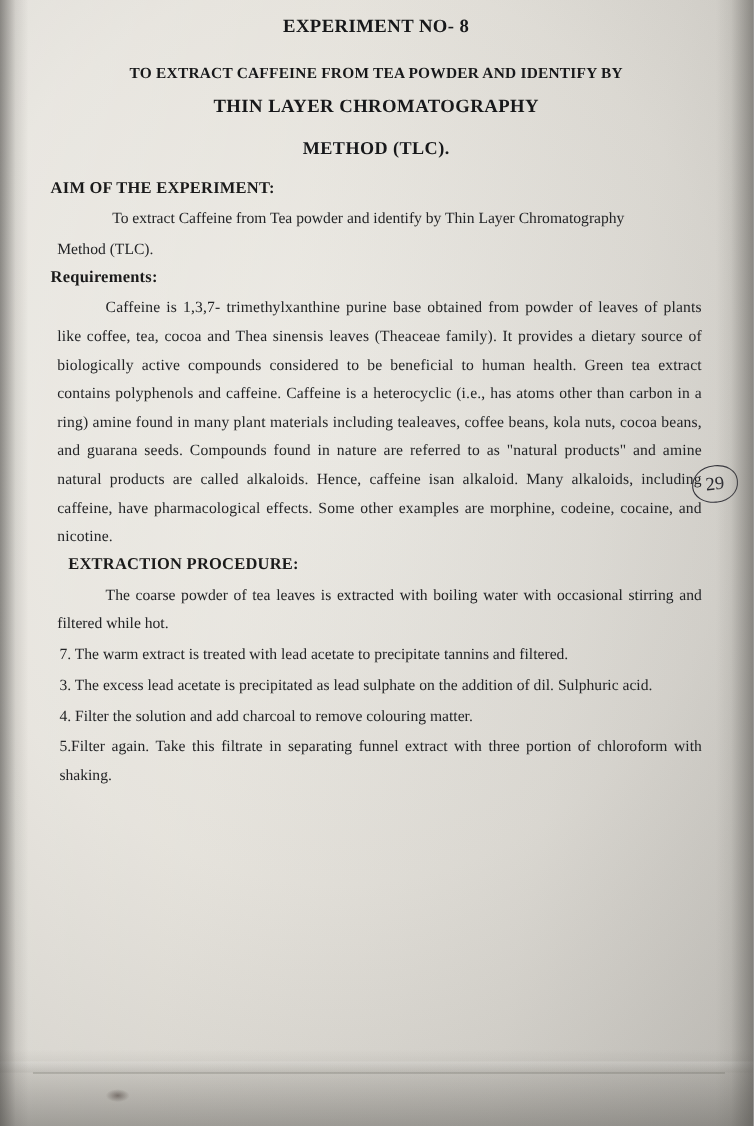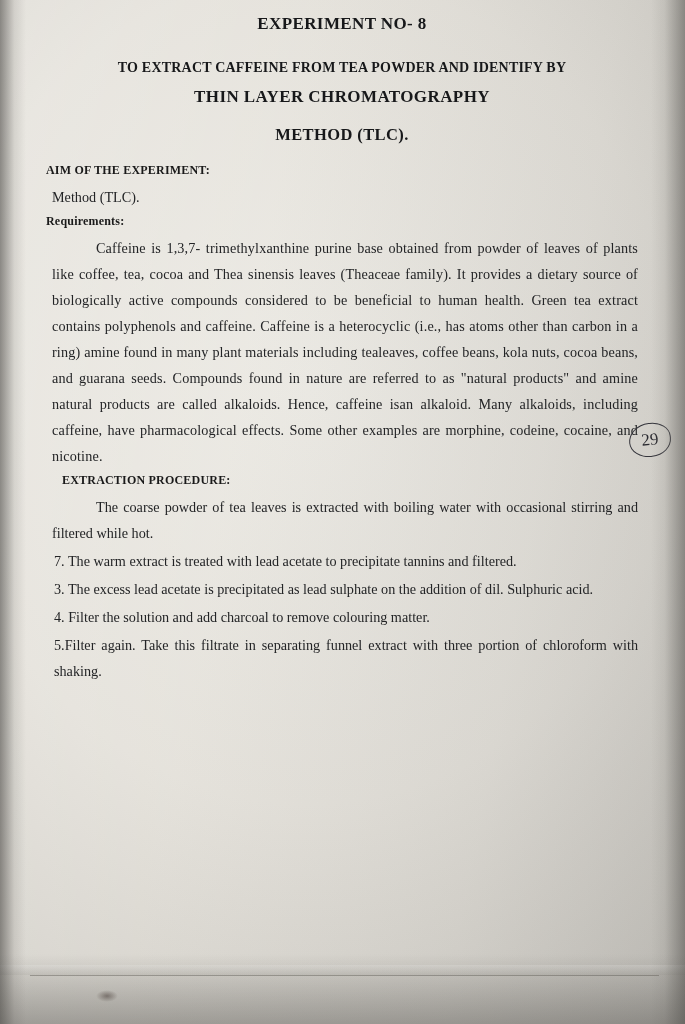--- a/index.html
+++ b/index.html
@@ -82,7 +82,7 @@
 
   .sec-head {
     font-weight: bold;
-    font-size: 12px;
+    font-size: 15px;
     margin: 4px 0 6px 0;
     letter-spacing: .2px;
   }

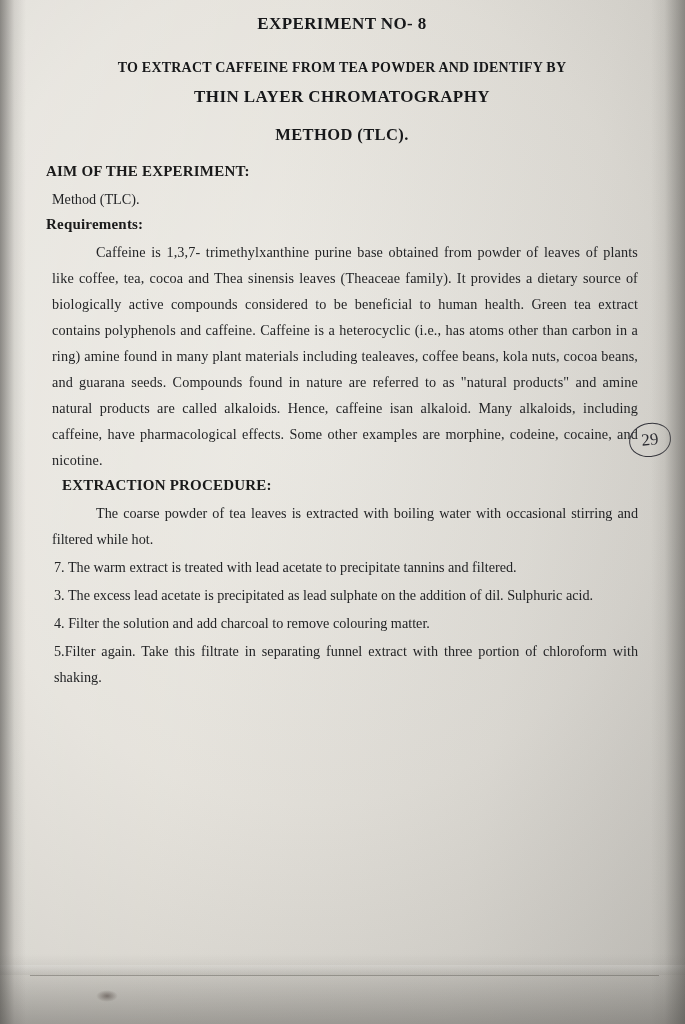--- a/index.html
+++ b/index.html
@@ -145,6 +145,7 @@
 
     <div class="sec-head">AIM OF THE EXPERIMENT:</div>
     <div class="aim-body">
+      <p class="body aim-line1">To extract Caffeine from Tea powder and identify by Thin Layer Chromatography</p>
       <p class="body">Method (TLC).</p>
     </div>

Directions: Would you copy out every line in the records that includes the string "head"?

Your response:
   .sec-head {
     <div class="sec-head">AIM OF THE EXPERIMENT:</div>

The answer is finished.